For the entries below, print exactly the lines between the line holding "subtotal: 375.88 -> 370.89" and the line holding "total: 349.85 -> 369.50", inclusive, and nothing else.

§ Before-and-after change records:
# # # # # # #

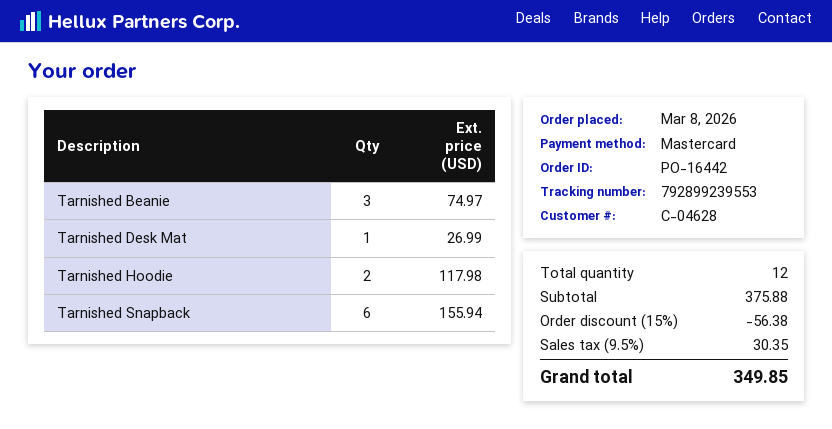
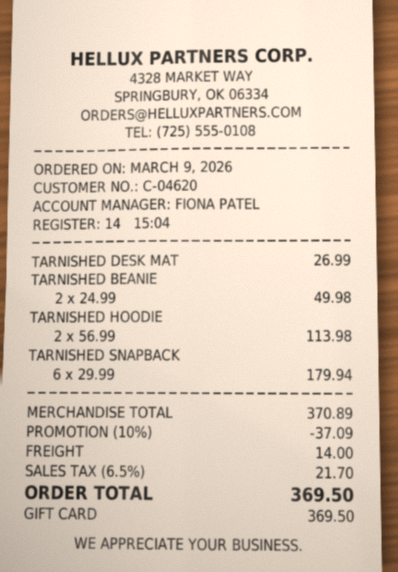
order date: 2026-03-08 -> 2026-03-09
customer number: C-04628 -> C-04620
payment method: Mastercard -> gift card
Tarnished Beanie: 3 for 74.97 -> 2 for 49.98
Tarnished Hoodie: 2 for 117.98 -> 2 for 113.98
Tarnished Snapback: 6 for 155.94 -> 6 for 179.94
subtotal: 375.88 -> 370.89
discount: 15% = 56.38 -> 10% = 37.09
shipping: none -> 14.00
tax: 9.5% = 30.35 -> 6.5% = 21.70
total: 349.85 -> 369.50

# # # # # # #

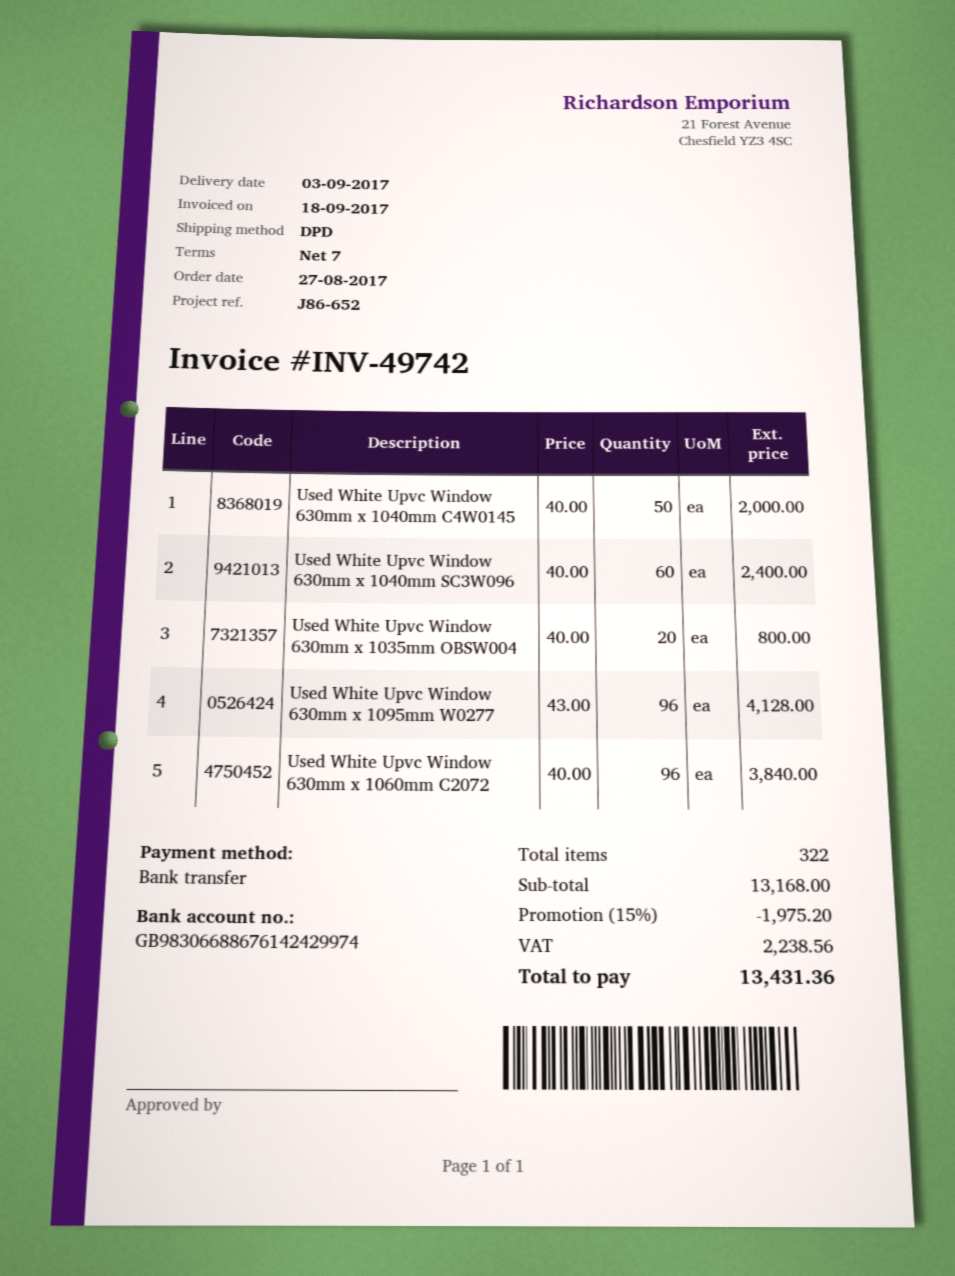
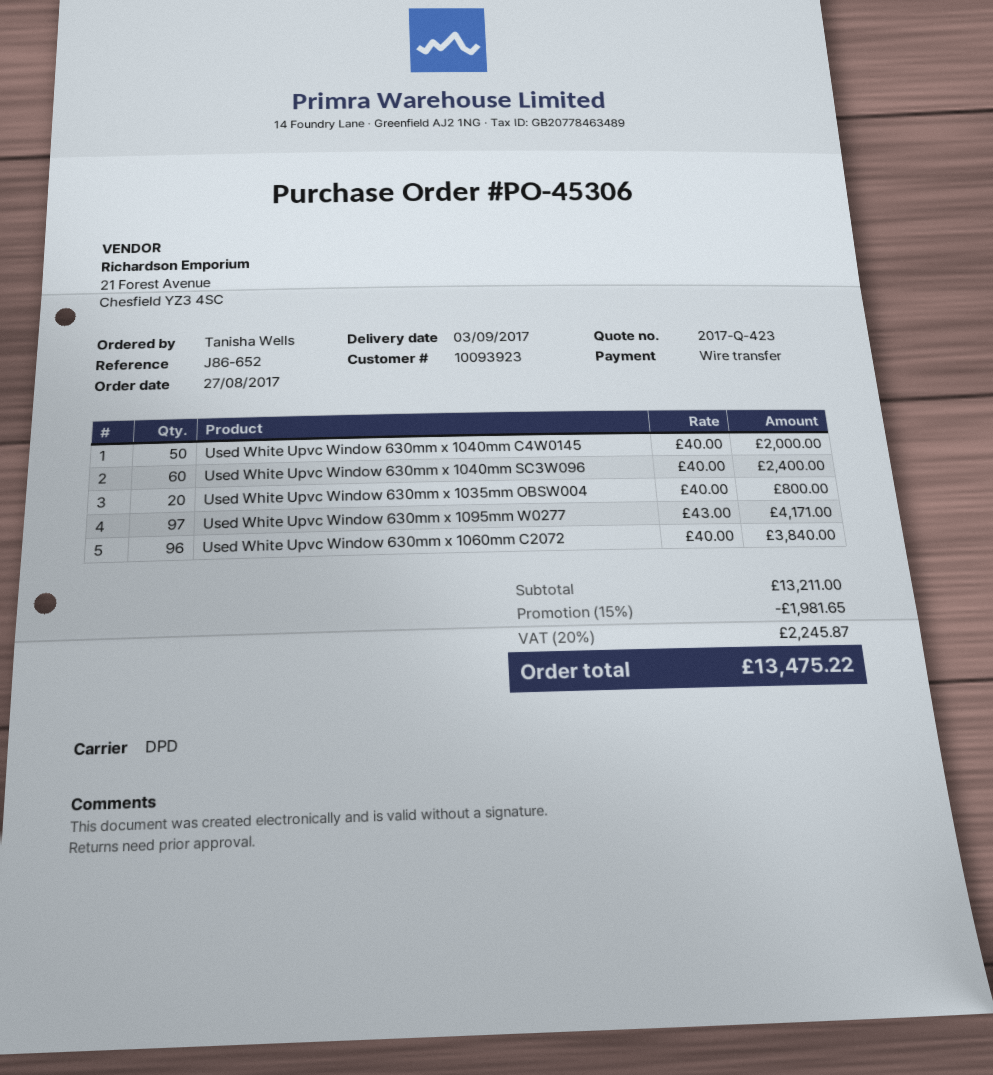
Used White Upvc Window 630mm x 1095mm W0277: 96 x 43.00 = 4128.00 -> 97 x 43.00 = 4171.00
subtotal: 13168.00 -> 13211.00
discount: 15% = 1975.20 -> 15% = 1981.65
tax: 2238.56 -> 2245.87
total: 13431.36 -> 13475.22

# # # # # # #

§ Response box:
subtotal: 375.88 -> 370.89
discount: 15% = 56.38 -> 10% = 37.09
shipping: none -> 14.00
tax: 9.5% = 30.35 -> 6.5% = 21.70
total: 349.85 -> 369.50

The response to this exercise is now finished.